**Exercise instructions:**
Reproduce every entry below precisely; do not include the pictures.

[Version comparison data]
=== Section Start ===
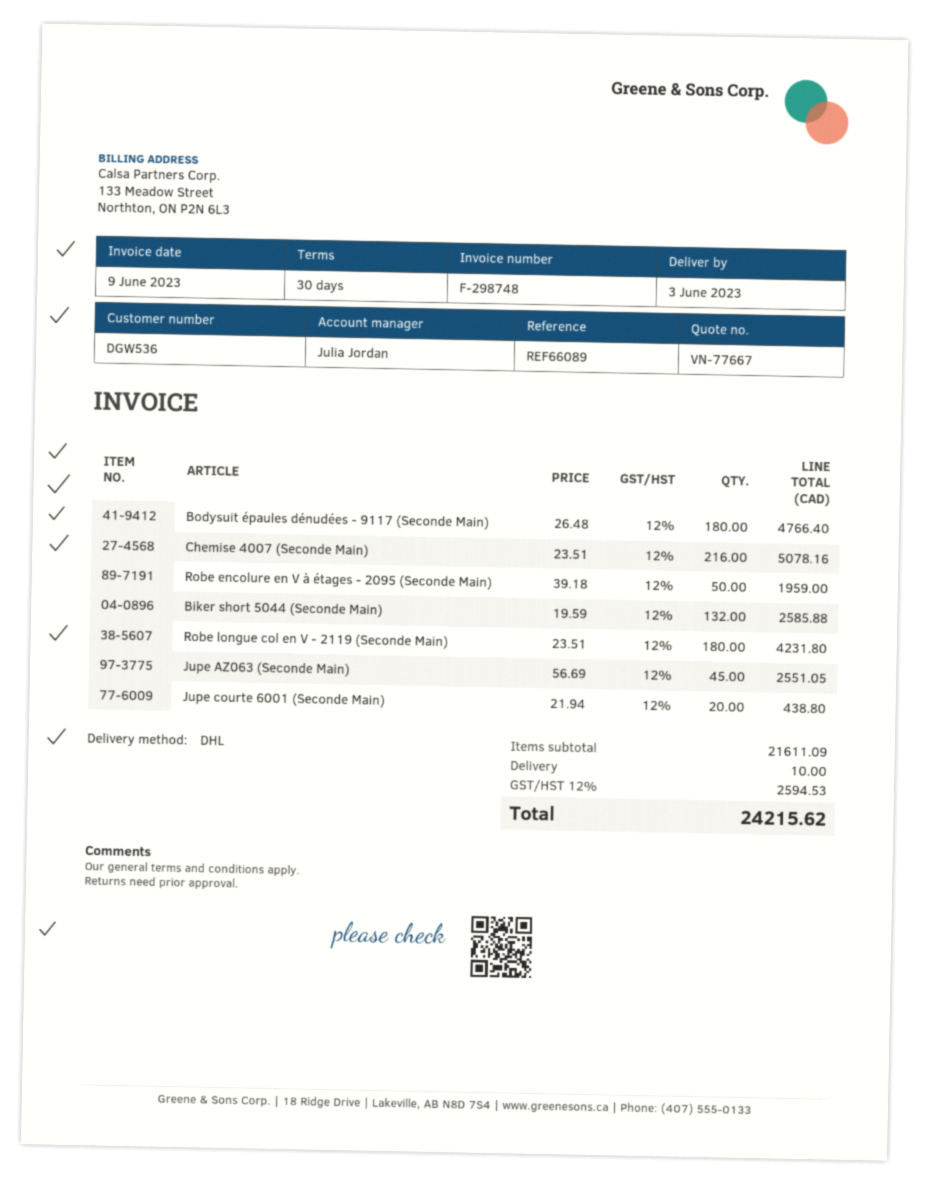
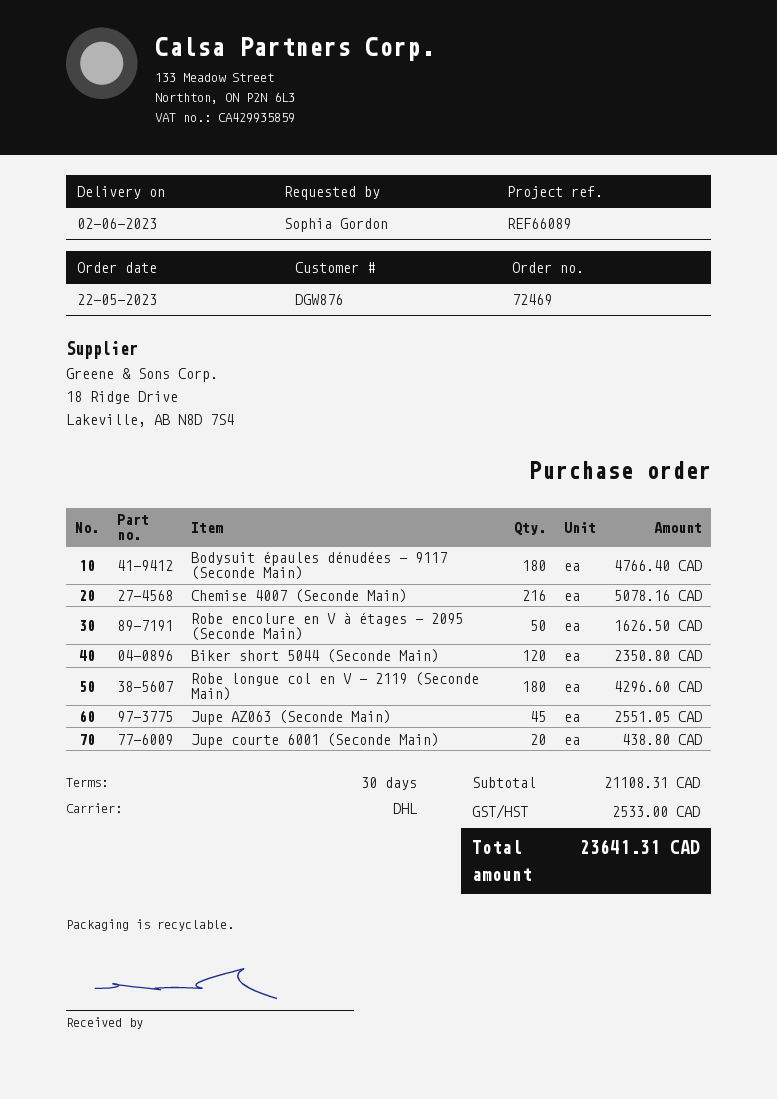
delivery date: 2023-06-03 -> 2023-06-02
customer number: DGW536 -> DGW876
Robe encolure en V à étages - 2095 (Seconde Main): 50 for 1959.00 -> 50 for 1626.50
Biker short 5044 (Seconde Main): 132 for 2585.88 -> 120 for 2350.80
Robe longue col en V - 2119 (Seconde Main): 180 for 4231.80 -> 180 for 4296.60
subtotal: 21611.09 -> 21108.31
shipping: 10.00 -> none
tax: 2594.53 -> 2533.00
total: 24215.62 -> 23641.31

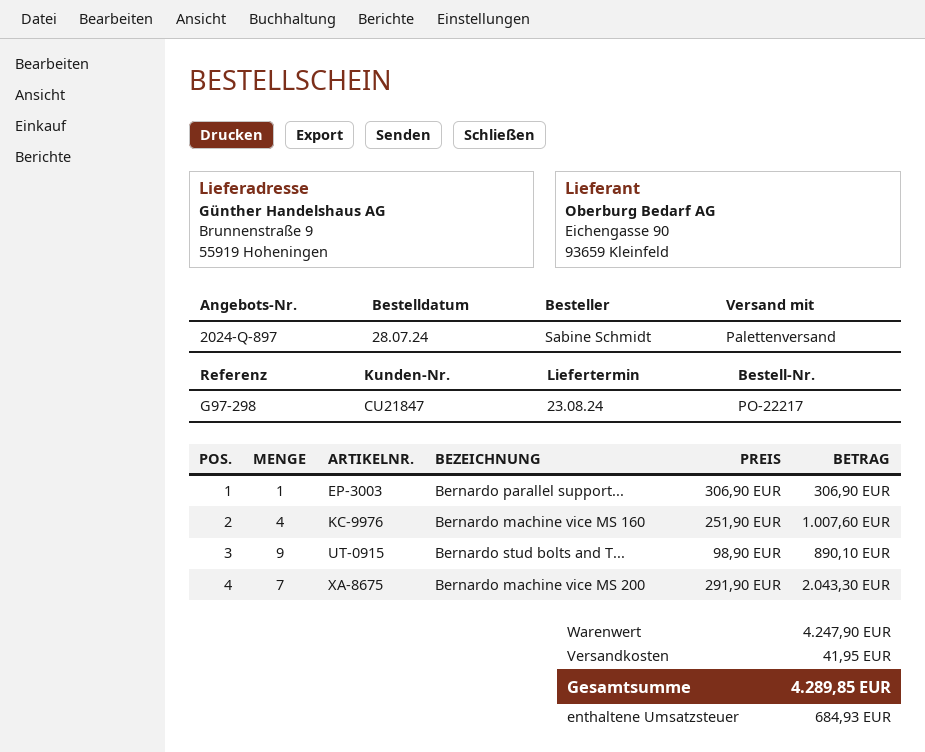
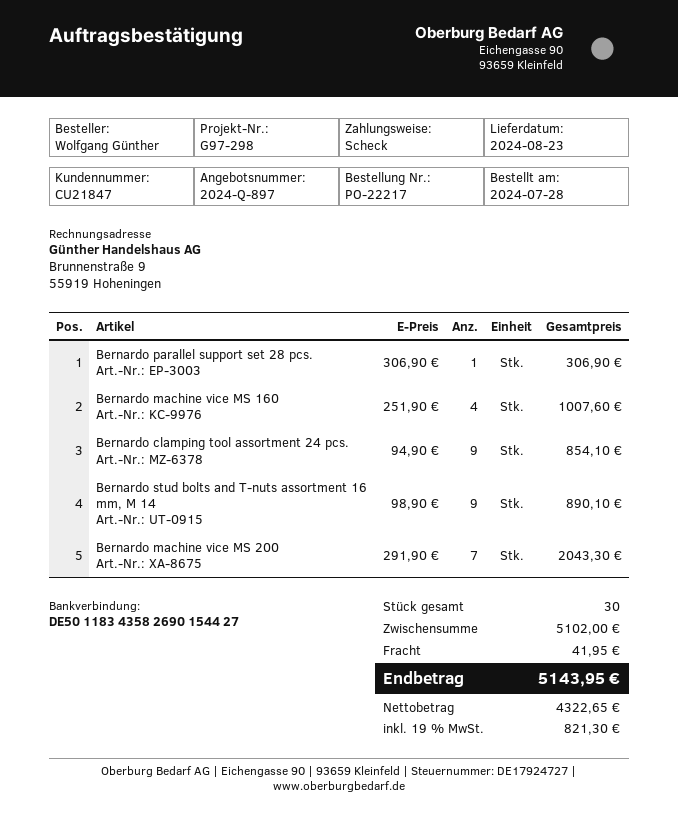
ordered by: Sabine Schmidt -> Wolfgang Günther
Bernardo clamping tool assortment 24 pcs.: none -> 9 x 94.90 = 854.10
subtotal: 4247.90 -> 5102.00
tax: 684.93 -> 821.30
total: 4289.85 -> 5143.95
=== Section End ===
**Your response:**
delivery date: 2023-06-03 -> 2023-06-02
customer number: DGW536 -> DGW876
Robe encolure en V à étages - 2095 (Seconde Main): 50 for 1959.00 -> 50 for 1626.50
Biker short 5044 (Seconde Main): 132 for 2585.88 -> 120 for 2350.80
Robe longue col en V - 2119 (Seconde Main): 180 for 4231.80 -> 180 for 4296.60
subtotal: 21611.09 -> 21108.31
shipping: 10.00 -> none
tax: 2594.53 -> 2533.00
total: 24215.62 -> 23641.31

ordered by: Sabine Schmidt -> Wolfgang Günther
Bernardo clamping tool assortment 24 pcs.: none -> 9 x 94.90 = 854.10
subtotal: 4247.90 -> 5102.00
tax: 684.93 -> 821.30
total: 4289.85 -> 5143.95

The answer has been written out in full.